» ASSIGNMENT
Taking the line that contains "(347, 177) none -> [98,368,122,389] 2." as the first, copy exactly every line through the last line of the records, and nothing else.

» EXERCISE INPUT
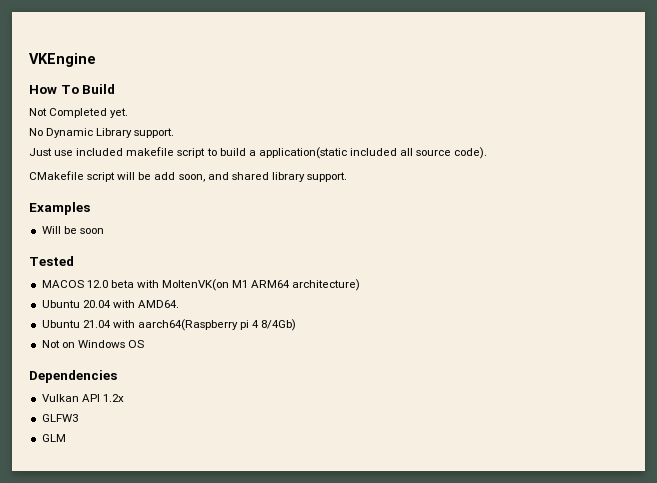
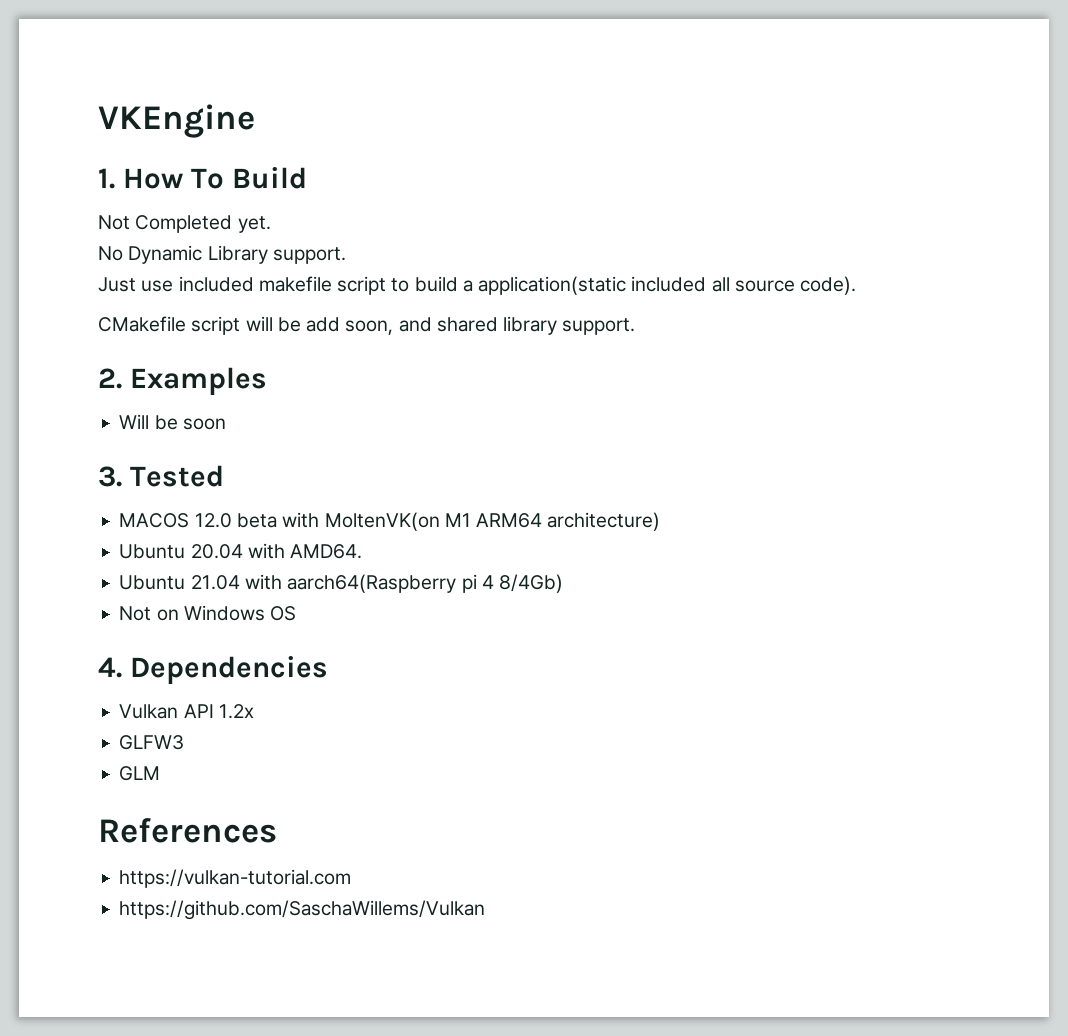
(96, 60) none -> [98,168,115,189] 1.
(347, 177) none -> [98,368,122,389] 2.
(104, 231) none -> [98,466,122,487] 3.
(144, 344) none -> [98,657,122,678] 4.
(66, 438) none -> [98,818,277,843] [119,869,352,888] [119,900,486,920] // References // https://vulkan-tutorial.com // https://github.com/SaschaWillems/Vulkan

» RESULT OF THE EXERCISE
(347, 177) none -> [98,368,122,389] 2.
(104, 231) none -> [98,466,122,487] 3.
(144, 344) none -> [98,657,122,678] 4.
(66, 438) none -> [98,818,277,843] [119,869,352,888] [119,900,486,920] // References // https://vulkan-tutorial.com // https://github.com/SaschaWillems/Vulkan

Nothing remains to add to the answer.